Overzicht netwerken, belangengroepen en platforms
- Roze netwerken in bedrijven en organisaties worden opgericht, vaak op initiatief van medewerkers, om steun te bieden aan lhbt-medewerkers binnen die bedrijven en organisaties. Den Haag Pride en U-Pride zijn voorbeelden. Verder hebben ze namen zoals Trainbow (van de NS), Roze in Blauw (politie) en het Netwerk Roze FNV.
- Workplace Pride is overkoepelend voor roze netwerken in bedrijven zoals IBM, Philips en ING.
- Dutch Government Pride was aanvankelijke een platform, in 2011 officieel gelanceerd door de minister van Onderwijs, maar is in september 2014 een stichting geworden.

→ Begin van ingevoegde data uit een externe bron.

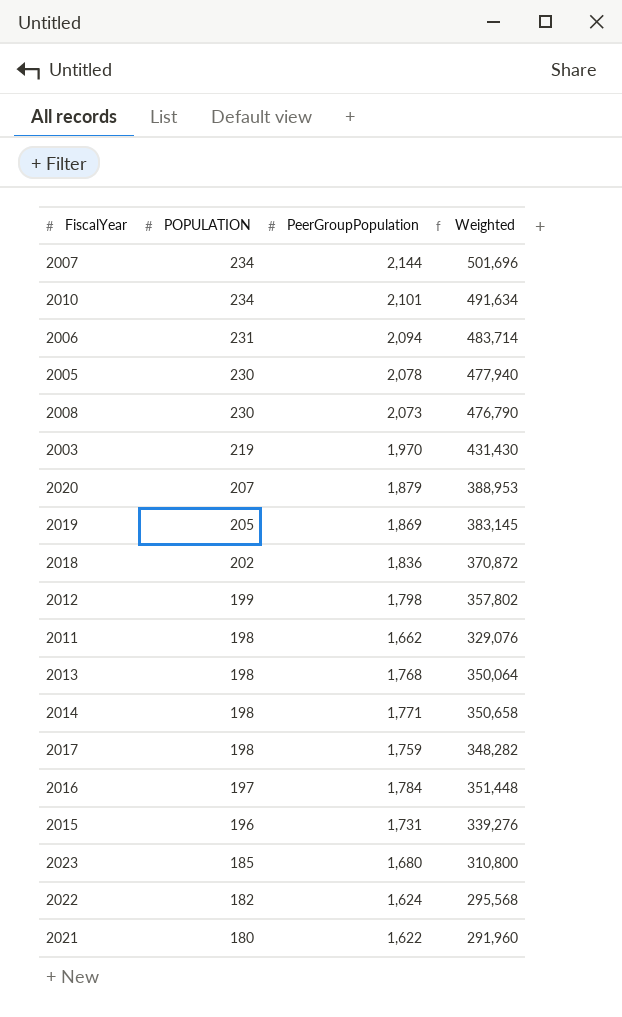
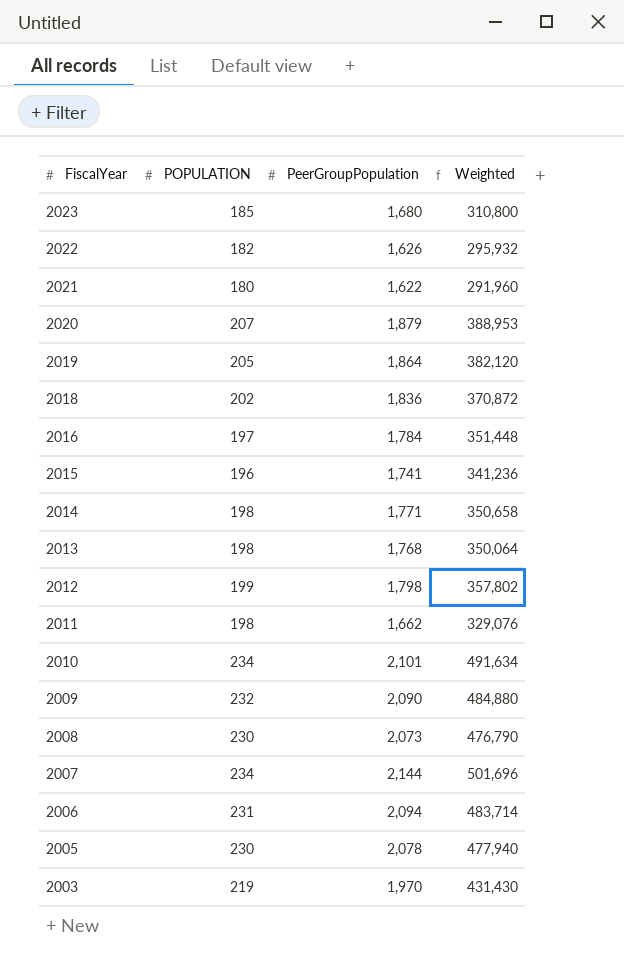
row order: POPULATION descending -> FiscalYear descending
row 2017: 198 | 1,759 | 348,282 -> none
2022 | PeerGroupPopulation: 1,624 -> 1,626
2022 | Weighted: 295,568 -> 295,932
2019 | PeerGroupPopulation: 1,869 -> 1,864
2019 | Weighted: 383,145 -> 382,120
2015 | PeerGroupPopulation: 1,731 -> 1,741
2015 | Weighted: 339,276 -> 341,236
row 2009: none -> 232 | 2,090 | 484,880

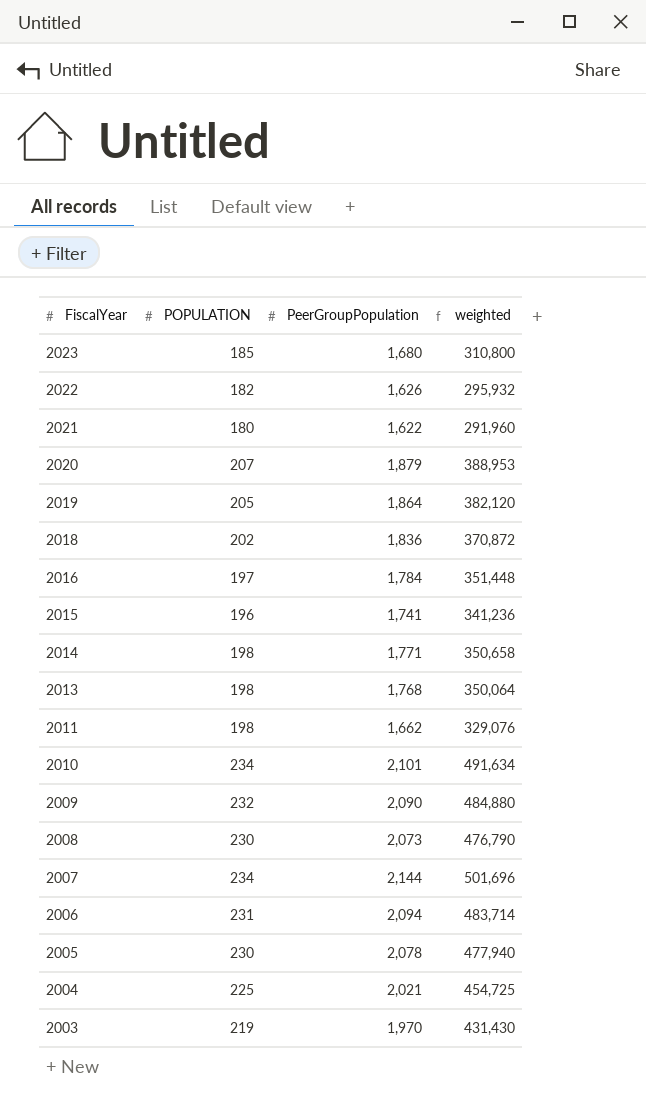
column name: Weighted -> weighted
row 2012: 199 | 1,798 | 357,802 -> none
row 2004: none -> 225 | 2,021 | 454,725

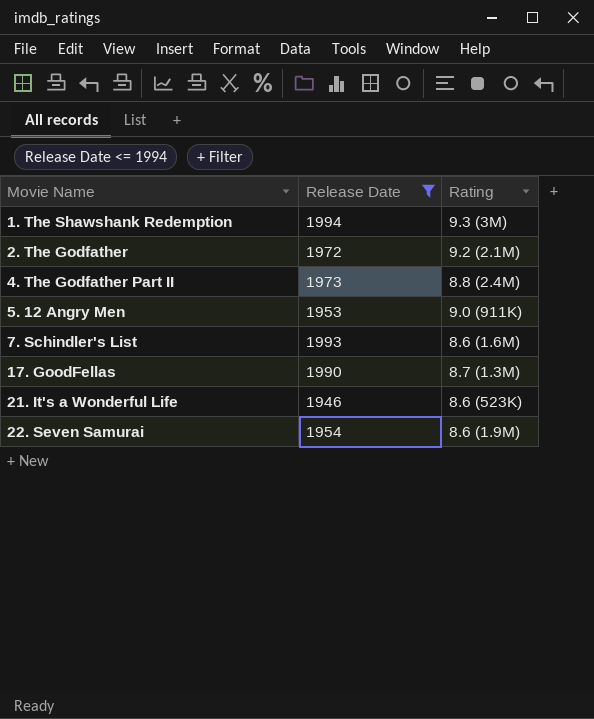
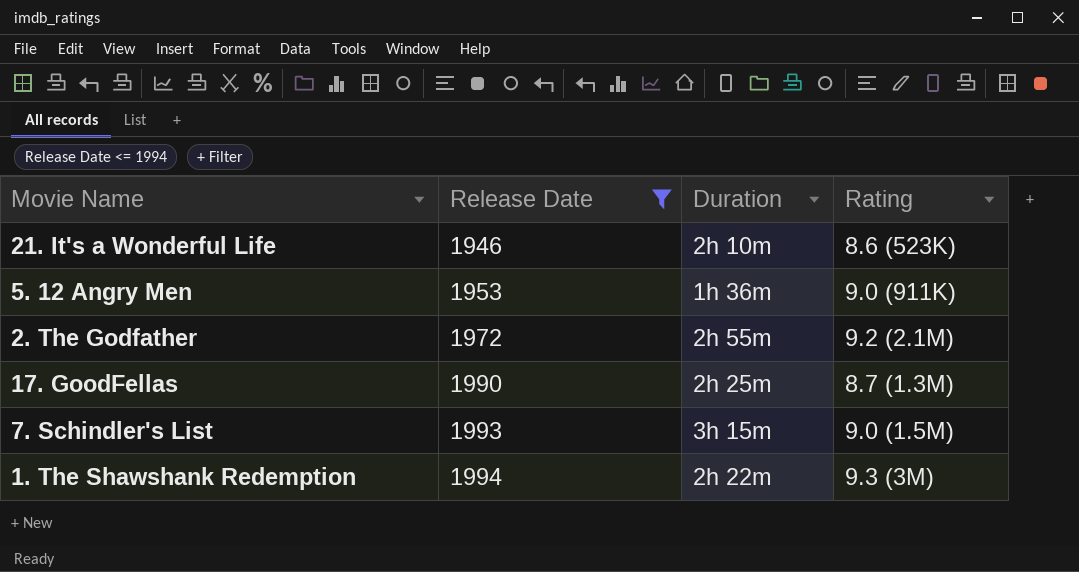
row order: Movie Name ascending -> Release Date ascending
column Duration | position: none -> 3
row 4. The Godfather Part II: 1973 | 8.8 (2.4M) -> none
row 22. Seven Samurai: 1954 | 8.6 (1.9M) -> none
7. Schindler's List | Rating: 8.6 (1.6M) -> 9.0 (1.5M)

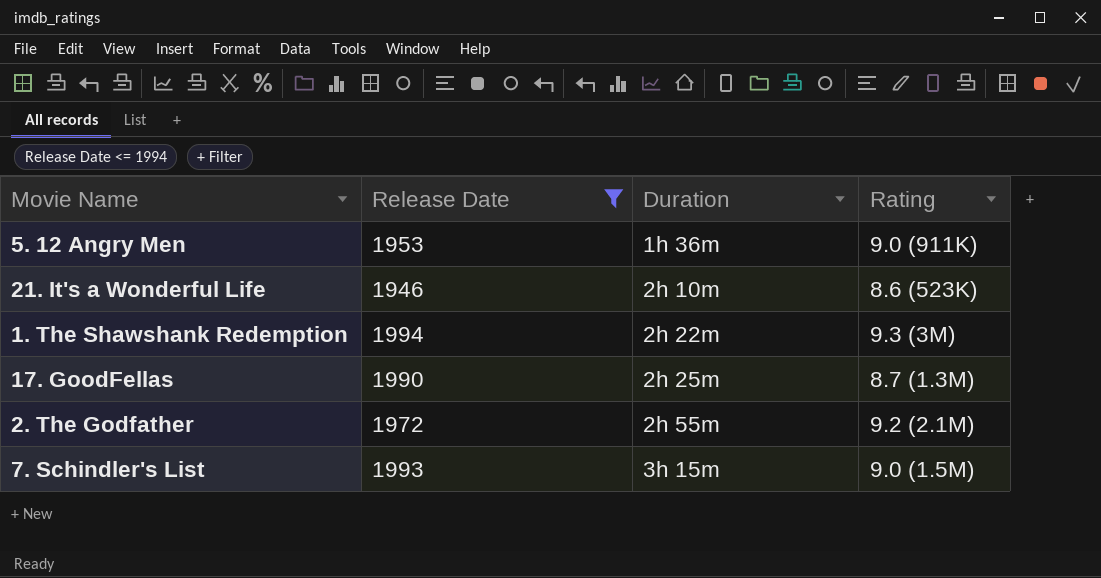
row order: Release Date ascending -> Duration ascending

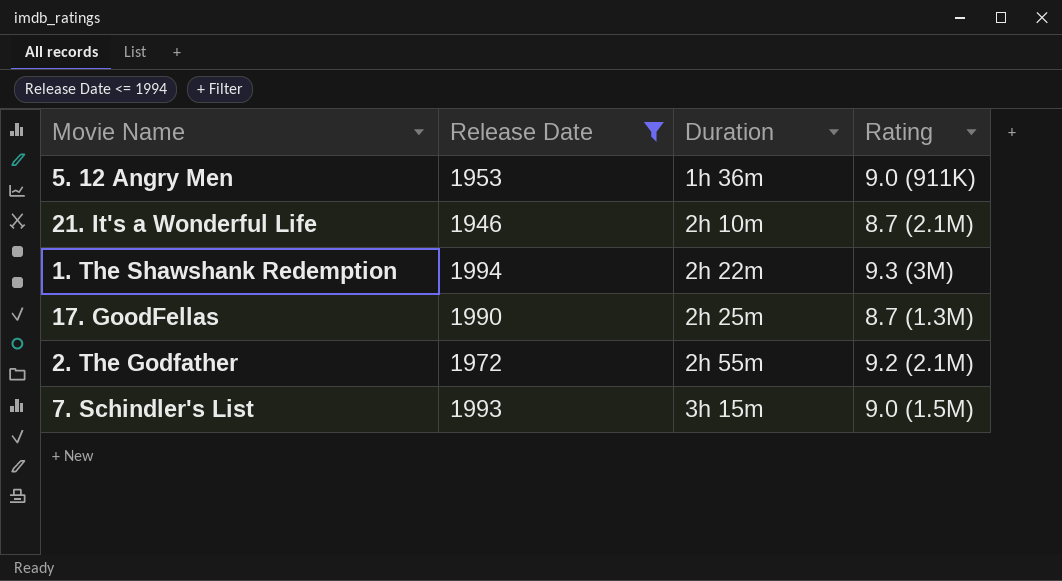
21. It's a Wonderful Life | Rating: 8.6 (523K) -> 8.7 (2.1M)

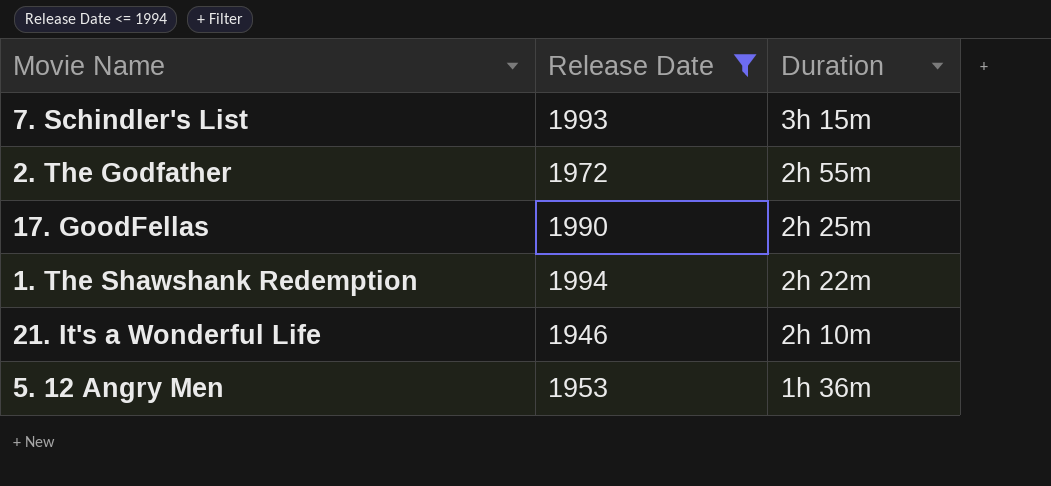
row order: Duration ascending -> Duration descending
column Rating | position: 4 -> none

De stichting is overkoepelend voor bestaande en op te richten roze netwerken van overheidsorganisaties op rijks-, provinciaal en gemeentelijk niveau. Behalve zichtbaarheid en emancipatie op de werkvloer wil ze de samenwerking tussen lhbt-netwerken versterken. Ze willen onder meer adviseren en ondersteunen in hrm en maatschappelijk verantwoord werkgeverschap.
- Belangenorganisatie zetten zich landelijk in voor zichtbaarheid en acceptatie voor lhbt’ers. Dat zijn COC (sinds 1946), het Landelijk Netwerk Biseksualiteit (LNBi), Transgender Netwerk Nederland (TNN) en het in 2013 opgerichte Nederlands Netwerk Intersekse/DSD.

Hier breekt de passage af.